The subbed-out model is “a dinosaur,” Rainey said. With that in mind, he made his appeal to Mindray, a company that had already made its mark in the Medical Center.

“We had already bought 28 of their machines, about half of our inventory in the Medical Center,” Rainey said. “We’re looking at a long-term plan to phase out and standardize all anesthesia machines with this one model.

“When we first gave Mindray a shot to be a vendor, the equipment acquisition committee realized that this technology just simply blew every other product out of the water.”

Hoping for an opportunity to update the Simulation Center’s teaching tool, Lerant asked if there was an extra model was available, considering the phase-out. There was not.
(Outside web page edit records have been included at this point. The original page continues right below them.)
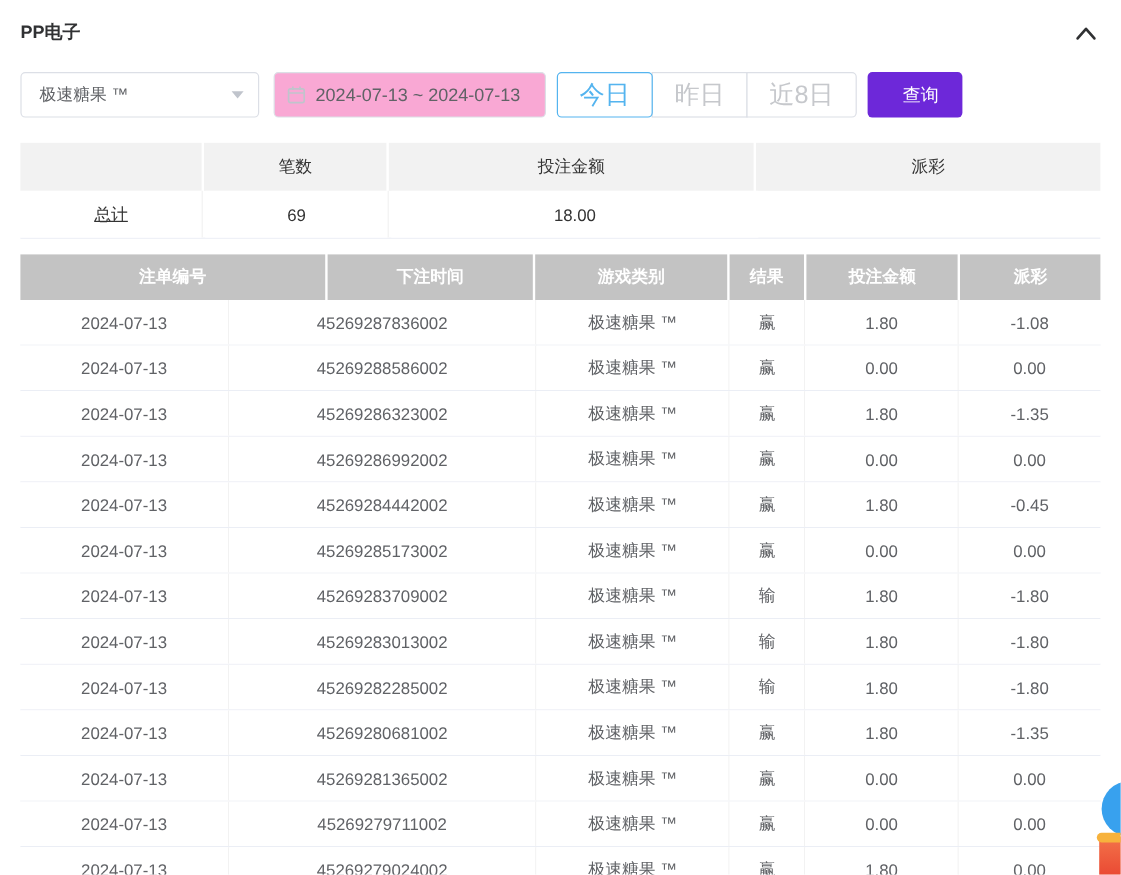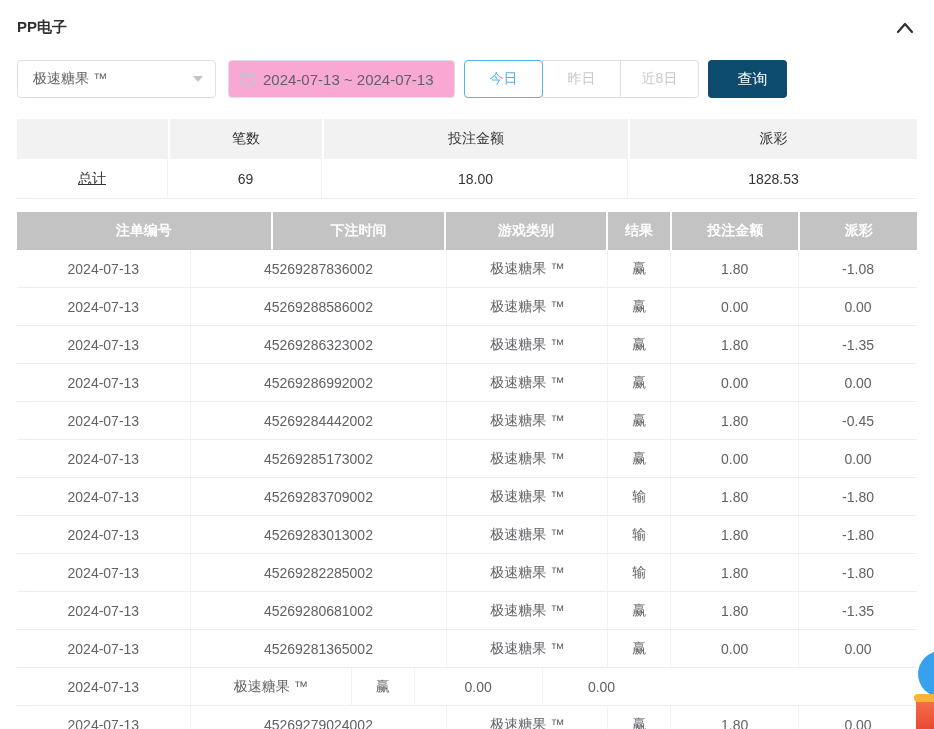"今日" .qbtn { font-size: 14px -> 21px }
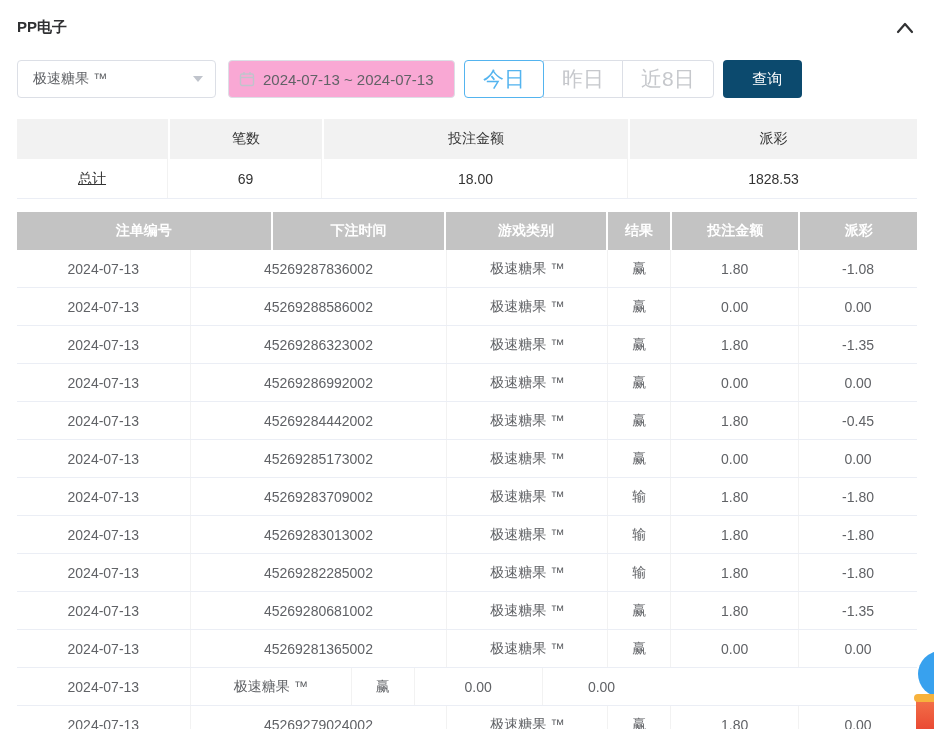"查询" .search-btn { background: #0c4a6e -> #6d28d9 }
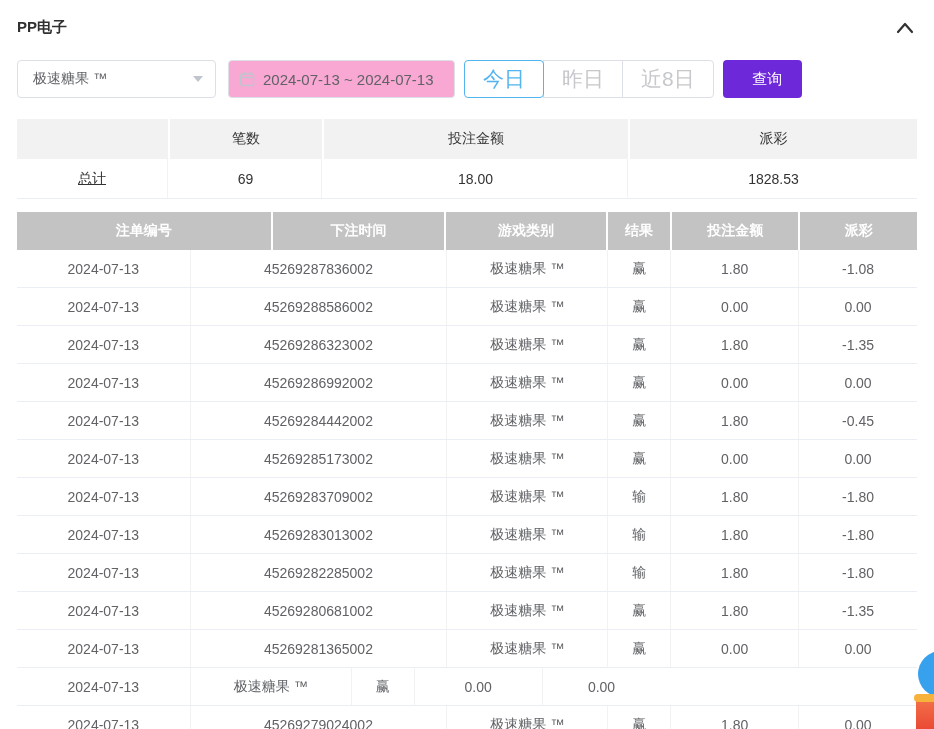"1828.53" div.s-cell { html: <div>1828.53</div> -> none }
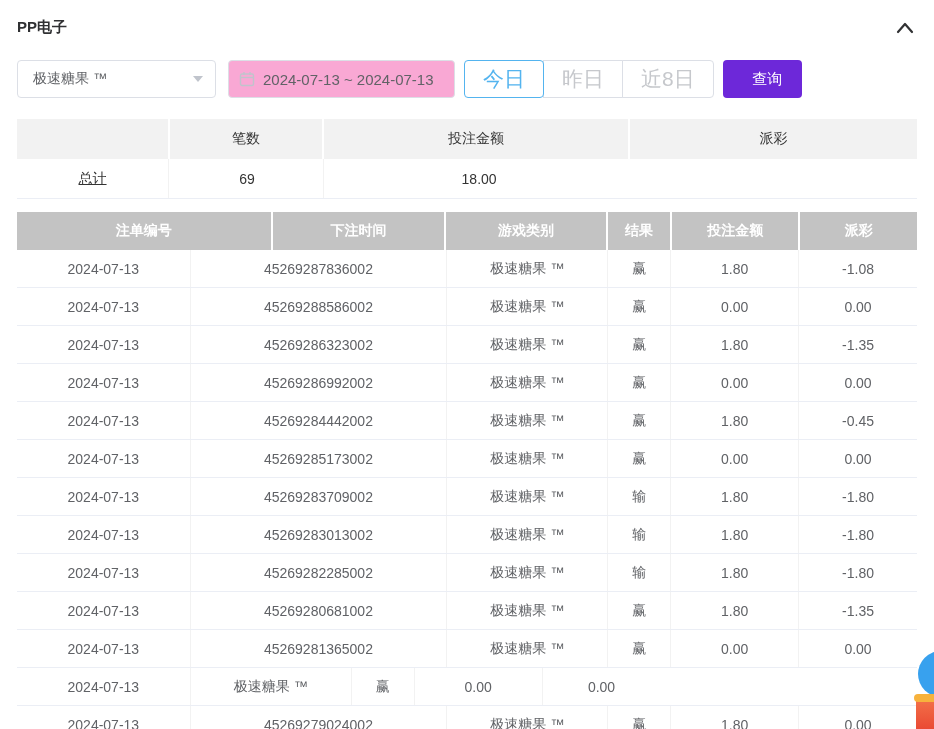"45269279711002" div.t-cell { html: none -> <div>45269279711002</div> }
The Medical Center needs them all, Rainey said.

Instead, Rainey went to Mindray’s regional vice president. “I asked the company to donate a machine,” he said. “I said they would benefit, considering the number of people who will see it and who will learn on it. It would be free advertising.”

It worked.

“It’s not something we commonly do,” said Jeff Goethe, Mindray North America’s Dallas-based sales manager for the western half of the U.S.

“When we do, we see what a site has to offer. We look at what type of staff goes through the facility, what kind of exposure it has. And we understand that budgets are limited. We certainly want to help you guys out.”

The model, the Mindray A7, would sell on the retail market for about $50,000, Goethe said. It has a large, 15-inch touch screen display, compared to previous models’ three-inch-by-five-inch dimensions. The patient monitor adds another $15,000 to $30,000 to its value.

“It provides great visibility, and more information is displayed,” Goethe said. “It can be linked to electronic health records.” And it is safer for patients than earlier models.

 “It’s a generous gesture,” Rainey said. “I’m thrilled that Mindray saw that we needed the best they had to offer.”